# new sound system for tv



## Jaffakeik (May 8, 2011)

Hi guys,
wanted to ask some recommendations from you.
I am planning to buy a sound system for my LG TV, it must be 5.1 and wirelless, price dont matter,only thing matters is sound quality


----------



## slyfox2151 (May 9, 2011)

wireless and sound quality dont go well together :S


----------



## Jaffakeik (May 9, 2011)

slyfox2151 said:


> wireless and sound quality dont go well together :S



hmm than its could be a problem its just i dont like wires all around the livingroom,but in this case than I want to know best from wired sound systems than


----------



## MRCL (May 9, 2011)

slyfox2151 said:


> wireless and sound quality dont go well together :S



+1. 
I was a noob too when it came to sound systems etc, and after weeks of reading about the matter, I would even go as far as to say that very very few 5.1 sets are worth their price. 
Like computers, self assembled is best (if you know what you're doing).
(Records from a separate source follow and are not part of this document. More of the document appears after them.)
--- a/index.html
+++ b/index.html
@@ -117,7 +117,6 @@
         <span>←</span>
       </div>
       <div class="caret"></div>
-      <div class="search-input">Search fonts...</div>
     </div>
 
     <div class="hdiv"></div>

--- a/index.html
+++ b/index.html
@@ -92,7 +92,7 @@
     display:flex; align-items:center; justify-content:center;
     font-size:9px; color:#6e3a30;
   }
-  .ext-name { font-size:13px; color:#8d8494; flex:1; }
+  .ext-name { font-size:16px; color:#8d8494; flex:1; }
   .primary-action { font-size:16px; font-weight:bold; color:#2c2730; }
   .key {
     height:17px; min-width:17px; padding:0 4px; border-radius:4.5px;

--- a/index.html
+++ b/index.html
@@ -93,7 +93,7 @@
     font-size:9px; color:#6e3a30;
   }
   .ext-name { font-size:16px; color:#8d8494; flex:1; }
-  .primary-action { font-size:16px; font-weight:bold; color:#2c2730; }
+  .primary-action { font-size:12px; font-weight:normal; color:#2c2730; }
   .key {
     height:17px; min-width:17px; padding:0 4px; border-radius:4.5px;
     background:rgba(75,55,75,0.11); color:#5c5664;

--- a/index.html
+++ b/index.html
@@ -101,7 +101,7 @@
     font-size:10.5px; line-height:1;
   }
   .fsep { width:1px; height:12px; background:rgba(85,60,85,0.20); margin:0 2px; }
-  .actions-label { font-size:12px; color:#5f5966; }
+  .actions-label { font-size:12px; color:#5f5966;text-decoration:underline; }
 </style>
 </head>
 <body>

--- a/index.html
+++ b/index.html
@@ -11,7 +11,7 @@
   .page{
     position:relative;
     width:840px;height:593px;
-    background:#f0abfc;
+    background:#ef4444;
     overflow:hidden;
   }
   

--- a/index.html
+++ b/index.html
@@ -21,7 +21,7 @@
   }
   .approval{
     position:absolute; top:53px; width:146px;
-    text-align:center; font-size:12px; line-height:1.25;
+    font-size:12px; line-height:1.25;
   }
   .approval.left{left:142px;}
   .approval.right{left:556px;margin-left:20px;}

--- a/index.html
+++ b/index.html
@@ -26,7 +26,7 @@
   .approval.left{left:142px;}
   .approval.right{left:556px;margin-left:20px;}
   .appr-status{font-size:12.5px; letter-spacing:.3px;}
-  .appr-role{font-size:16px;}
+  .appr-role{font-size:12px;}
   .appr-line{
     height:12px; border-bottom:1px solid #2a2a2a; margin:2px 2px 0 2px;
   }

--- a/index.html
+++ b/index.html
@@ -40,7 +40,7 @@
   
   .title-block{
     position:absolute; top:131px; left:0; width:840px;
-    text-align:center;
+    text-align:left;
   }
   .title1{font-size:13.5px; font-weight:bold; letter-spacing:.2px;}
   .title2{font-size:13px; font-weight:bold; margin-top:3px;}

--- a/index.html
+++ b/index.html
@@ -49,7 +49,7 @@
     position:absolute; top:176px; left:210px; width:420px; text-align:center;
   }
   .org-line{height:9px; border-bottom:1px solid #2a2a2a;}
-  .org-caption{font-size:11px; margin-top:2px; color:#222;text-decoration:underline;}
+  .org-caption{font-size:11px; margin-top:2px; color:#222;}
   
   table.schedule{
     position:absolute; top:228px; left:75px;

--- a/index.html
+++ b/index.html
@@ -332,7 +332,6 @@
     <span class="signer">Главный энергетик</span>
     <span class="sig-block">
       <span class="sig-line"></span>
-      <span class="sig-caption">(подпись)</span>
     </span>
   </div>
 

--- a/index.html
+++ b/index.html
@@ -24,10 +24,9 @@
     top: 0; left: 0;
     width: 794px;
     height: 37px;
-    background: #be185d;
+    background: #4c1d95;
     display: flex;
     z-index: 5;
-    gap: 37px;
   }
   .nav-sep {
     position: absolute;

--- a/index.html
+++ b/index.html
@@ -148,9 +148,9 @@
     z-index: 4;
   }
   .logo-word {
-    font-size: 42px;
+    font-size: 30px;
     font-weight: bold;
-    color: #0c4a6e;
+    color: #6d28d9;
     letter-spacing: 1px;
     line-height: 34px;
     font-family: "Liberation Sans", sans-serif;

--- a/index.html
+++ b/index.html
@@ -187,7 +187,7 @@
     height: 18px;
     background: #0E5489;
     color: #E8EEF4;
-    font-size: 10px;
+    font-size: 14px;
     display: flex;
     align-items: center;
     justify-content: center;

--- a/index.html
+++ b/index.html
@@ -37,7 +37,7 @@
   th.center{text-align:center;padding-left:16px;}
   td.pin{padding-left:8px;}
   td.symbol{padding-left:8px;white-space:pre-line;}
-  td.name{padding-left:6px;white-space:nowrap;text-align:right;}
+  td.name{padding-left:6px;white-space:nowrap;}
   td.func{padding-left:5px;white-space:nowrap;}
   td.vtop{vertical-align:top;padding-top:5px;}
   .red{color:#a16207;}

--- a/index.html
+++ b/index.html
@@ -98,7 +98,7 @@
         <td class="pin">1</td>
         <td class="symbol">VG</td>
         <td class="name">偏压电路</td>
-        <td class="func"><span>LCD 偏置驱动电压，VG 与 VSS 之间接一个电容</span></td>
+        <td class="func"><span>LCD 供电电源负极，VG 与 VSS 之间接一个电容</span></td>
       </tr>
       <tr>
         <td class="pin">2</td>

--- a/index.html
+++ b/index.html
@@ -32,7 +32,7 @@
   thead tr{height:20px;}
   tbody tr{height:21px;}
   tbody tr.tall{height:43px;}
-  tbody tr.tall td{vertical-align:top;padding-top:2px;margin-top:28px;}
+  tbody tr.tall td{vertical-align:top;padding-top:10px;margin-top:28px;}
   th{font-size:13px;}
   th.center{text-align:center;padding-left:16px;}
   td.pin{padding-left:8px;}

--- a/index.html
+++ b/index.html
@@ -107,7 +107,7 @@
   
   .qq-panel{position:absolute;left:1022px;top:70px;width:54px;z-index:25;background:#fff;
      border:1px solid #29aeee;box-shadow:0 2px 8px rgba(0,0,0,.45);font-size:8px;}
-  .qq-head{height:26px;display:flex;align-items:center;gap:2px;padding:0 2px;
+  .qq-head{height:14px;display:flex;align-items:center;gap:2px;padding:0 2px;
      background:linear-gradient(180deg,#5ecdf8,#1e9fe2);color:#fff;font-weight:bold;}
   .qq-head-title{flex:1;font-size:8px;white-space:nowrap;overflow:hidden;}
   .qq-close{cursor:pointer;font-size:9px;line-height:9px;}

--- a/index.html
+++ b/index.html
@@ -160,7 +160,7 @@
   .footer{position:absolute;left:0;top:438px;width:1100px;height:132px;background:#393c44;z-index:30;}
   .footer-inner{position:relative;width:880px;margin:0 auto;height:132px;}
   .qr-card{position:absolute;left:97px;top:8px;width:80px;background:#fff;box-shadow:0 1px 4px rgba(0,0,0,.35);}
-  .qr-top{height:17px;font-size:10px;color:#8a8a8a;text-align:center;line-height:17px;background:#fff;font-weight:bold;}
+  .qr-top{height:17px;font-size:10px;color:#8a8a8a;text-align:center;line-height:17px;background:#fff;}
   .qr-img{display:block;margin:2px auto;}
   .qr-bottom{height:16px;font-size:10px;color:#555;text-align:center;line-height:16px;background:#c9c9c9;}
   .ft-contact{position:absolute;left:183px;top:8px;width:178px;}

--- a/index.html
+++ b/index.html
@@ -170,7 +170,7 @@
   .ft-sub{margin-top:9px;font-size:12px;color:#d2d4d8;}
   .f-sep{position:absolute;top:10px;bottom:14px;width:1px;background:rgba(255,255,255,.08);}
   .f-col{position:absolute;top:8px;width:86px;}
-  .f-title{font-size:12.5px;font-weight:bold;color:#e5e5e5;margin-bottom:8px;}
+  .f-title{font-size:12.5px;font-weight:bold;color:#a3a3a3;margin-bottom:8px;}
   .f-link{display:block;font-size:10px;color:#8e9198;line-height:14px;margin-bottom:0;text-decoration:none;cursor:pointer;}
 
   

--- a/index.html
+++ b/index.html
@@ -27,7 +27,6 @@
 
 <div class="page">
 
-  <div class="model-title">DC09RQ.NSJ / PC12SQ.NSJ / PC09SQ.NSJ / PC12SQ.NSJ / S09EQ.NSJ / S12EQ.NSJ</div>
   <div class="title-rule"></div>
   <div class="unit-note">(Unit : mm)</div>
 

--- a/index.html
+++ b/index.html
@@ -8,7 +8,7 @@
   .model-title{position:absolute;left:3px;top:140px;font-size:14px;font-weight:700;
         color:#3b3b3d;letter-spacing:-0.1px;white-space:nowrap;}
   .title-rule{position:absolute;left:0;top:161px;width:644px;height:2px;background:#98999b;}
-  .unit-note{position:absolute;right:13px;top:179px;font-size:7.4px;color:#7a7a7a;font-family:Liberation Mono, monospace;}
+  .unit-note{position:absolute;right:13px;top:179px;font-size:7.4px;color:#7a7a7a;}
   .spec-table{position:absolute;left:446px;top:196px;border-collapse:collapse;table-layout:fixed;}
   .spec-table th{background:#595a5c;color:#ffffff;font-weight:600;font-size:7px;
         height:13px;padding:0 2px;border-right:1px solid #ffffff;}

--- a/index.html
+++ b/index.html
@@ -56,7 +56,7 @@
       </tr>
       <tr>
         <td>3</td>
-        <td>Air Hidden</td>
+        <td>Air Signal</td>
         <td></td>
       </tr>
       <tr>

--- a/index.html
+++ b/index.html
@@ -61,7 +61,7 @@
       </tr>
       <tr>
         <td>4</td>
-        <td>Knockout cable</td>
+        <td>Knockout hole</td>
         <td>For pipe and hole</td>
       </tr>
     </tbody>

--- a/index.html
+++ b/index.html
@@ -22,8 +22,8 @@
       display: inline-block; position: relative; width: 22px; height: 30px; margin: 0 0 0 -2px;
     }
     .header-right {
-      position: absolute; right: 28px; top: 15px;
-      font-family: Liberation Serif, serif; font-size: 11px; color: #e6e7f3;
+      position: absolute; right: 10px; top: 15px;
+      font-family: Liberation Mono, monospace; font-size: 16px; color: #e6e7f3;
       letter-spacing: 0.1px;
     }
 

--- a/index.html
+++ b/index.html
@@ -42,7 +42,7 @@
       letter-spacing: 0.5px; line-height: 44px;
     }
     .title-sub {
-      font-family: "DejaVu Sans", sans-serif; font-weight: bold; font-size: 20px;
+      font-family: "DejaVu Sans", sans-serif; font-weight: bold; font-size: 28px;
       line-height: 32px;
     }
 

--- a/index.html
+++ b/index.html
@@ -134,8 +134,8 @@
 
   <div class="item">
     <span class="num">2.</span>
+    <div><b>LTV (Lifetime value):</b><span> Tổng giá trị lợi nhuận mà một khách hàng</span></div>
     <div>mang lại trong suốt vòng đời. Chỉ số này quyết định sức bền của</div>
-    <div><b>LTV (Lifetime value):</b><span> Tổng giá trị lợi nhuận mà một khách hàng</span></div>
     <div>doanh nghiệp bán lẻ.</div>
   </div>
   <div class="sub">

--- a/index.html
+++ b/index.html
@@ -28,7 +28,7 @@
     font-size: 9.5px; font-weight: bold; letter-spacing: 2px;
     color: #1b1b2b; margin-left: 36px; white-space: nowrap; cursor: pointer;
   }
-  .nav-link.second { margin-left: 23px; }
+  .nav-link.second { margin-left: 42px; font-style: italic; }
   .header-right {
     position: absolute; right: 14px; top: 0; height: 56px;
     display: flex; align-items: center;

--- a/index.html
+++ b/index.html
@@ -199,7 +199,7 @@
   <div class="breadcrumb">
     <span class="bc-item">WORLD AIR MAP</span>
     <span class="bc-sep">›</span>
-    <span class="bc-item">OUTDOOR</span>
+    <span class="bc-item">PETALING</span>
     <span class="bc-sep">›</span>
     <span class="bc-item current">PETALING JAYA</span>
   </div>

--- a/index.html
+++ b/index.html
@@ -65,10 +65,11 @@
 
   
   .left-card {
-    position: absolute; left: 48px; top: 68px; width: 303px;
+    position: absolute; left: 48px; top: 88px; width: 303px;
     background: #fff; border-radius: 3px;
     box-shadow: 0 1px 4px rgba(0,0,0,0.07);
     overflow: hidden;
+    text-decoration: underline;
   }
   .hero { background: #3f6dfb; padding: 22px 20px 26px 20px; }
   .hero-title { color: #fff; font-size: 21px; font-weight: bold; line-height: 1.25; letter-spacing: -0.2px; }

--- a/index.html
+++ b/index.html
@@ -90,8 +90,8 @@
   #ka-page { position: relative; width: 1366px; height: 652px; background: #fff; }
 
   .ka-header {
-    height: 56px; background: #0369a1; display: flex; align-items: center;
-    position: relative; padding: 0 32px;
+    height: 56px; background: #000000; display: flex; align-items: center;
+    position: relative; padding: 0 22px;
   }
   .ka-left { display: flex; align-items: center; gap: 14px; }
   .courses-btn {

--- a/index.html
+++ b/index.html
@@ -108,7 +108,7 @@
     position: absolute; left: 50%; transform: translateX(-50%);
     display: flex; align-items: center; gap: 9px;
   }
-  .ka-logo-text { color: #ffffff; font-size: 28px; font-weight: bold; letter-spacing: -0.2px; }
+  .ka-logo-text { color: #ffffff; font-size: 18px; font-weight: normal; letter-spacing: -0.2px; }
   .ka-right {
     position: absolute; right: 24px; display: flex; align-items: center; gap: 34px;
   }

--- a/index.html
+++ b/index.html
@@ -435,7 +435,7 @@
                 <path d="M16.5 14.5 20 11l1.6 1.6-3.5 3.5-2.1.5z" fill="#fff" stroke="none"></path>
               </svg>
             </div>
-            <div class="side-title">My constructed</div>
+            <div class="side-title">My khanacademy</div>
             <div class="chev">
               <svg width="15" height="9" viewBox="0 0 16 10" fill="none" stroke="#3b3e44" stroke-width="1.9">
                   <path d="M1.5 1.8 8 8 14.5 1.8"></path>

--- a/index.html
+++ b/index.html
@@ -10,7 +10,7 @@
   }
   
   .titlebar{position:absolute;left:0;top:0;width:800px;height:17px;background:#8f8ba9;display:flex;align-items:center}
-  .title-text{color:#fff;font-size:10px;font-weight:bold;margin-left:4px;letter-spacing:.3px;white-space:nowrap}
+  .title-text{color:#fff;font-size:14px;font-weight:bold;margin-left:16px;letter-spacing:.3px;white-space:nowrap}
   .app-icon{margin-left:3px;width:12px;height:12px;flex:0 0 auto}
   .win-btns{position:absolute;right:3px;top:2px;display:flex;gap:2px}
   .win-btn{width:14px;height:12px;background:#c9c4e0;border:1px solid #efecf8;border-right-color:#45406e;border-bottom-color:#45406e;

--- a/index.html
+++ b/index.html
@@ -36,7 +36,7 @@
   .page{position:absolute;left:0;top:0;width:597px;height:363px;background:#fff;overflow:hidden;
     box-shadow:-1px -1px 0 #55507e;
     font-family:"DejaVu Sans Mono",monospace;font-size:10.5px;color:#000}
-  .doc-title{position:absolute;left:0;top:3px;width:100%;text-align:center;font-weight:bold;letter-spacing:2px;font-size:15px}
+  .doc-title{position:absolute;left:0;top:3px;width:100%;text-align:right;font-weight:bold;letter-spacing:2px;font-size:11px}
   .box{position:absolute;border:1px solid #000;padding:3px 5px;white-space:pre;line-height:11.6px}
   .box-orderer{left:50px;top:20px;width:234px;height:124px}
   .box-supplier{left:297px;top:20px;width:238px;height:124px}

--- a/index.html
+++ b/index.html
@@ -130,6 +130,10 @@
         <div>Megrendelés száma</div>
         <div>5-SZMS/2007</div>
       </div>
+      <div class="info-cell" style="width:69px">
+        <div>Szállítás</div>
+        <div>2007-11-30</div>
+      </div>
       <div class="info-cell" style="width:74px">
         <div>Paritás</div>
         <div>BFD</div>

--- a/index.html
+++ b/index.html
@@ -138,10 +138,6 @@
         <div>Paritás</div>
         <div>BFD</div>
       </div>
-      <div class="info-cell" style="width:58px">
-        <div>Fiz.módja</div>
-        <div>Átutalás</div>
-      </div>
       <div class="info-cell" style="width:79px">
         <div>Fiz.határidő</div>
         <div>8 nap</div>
Also, just saying "System X is badass man get it" doesn't cut it. While system X may sound epic in my living room, it can sound horrible in yours. While my ears cry of joy listening to the sound output of system X, your ears may be writing suicide notes instead. While system X does shine in my preferred genre of music, it may be laughable in yours. 

Etc etc. If you REALLY want good sound quality that blows you away (and trust me I had several 5.1 systems, and they were blown to smithereens by a simple stereo setup of a damn good receiver and damn good speakers so yeah), you have to get into the matter. And by getting into, I mean reading tons and tons of stuff. Just like TPU if you're fresh into computers.


----------



## slyfox2151 (May 9, 2011)

are you looking to buy parts to a system, or a pre built setup is the real question.


----------



## timta2 (May 9, 2011)

What is your budget?


----------



## Jaffakeik (May 9, 2011)

slyfox2151 said:


> are you looking to buy parts to a system, or a pre built setup is the real question.



I was looking for prebuil system with all included,even with blurey player,because just speakers would be any good without some player.Or I can just stick sound system to my TV without having video player?


----------



## slyfox2151 (May 9, 2011)

i would opt for a separate sound system and Blu Ray player.

budget is needed.


----------



## Jaffakeik (May 9, 2011)

slyfox2151 said:


> i would opt for a separate sound system and Blu Ray player.
> 
> budget is needed.



i guess PS3 dont count as a blureyplayer in this case?Emm if speaking about budget that i would say I can afford max 500£


----------



## MRCL (May 9, 2011)

Arciks said:


> i guess PS3 dont count as a blureyplayer in this case?Emm if speaking about budget that i would say I can afford max 500£



Why it does! I use a PS3 as a bluray player. In fact its a pretty decent one. And I have everything (PS3, Xbox360, Digital Receiver and TV) hooked to the receiver. 

Sooo 500 punds for a decent receiver and 5.1 speakers... thats a tight budget.


----------



## Jaffakeik (May 9, 2011)

MRCL said:


> Why it does! I use a PS3 as a bluray player. In fact its a pretty decent one. And I have everything (PS3, Xbox360, Digital Receiver and TV) hooked to the receiver.
> 
> Sooo 500 punds for a decent receiver and 5.1 speakers... thats a tight budget.



is it?Its just a matter of time when i can afford 500now next month i could afford more so its just a matter of time, money is not the issue in my case  I got only freesat receiver, i dont watch usual cabel tv so what are the best options for me than.?


----------



## MRCL (May 9, 2011)

I'm just saying, you shouldn't rush things then. Wait till you can afford the good stuff, or else you will be disappointed sooner or later.


----------



## Frick (May 9, 2011)

MRCL said:


> Sooo 500 punds for a decent receiver and 5.1 speakers... thats a tight budget.



Really? If you're not into sound that much I think it should be very possible to find something good. I don't know what would be good, but I thought £500 would take you pretty far.


----------



## Jaffakeik (May 9, 2011)

like I said money is not the issue.maybe some lil recommends with some hardware specs and prices would be good.Would say quality vs price


----------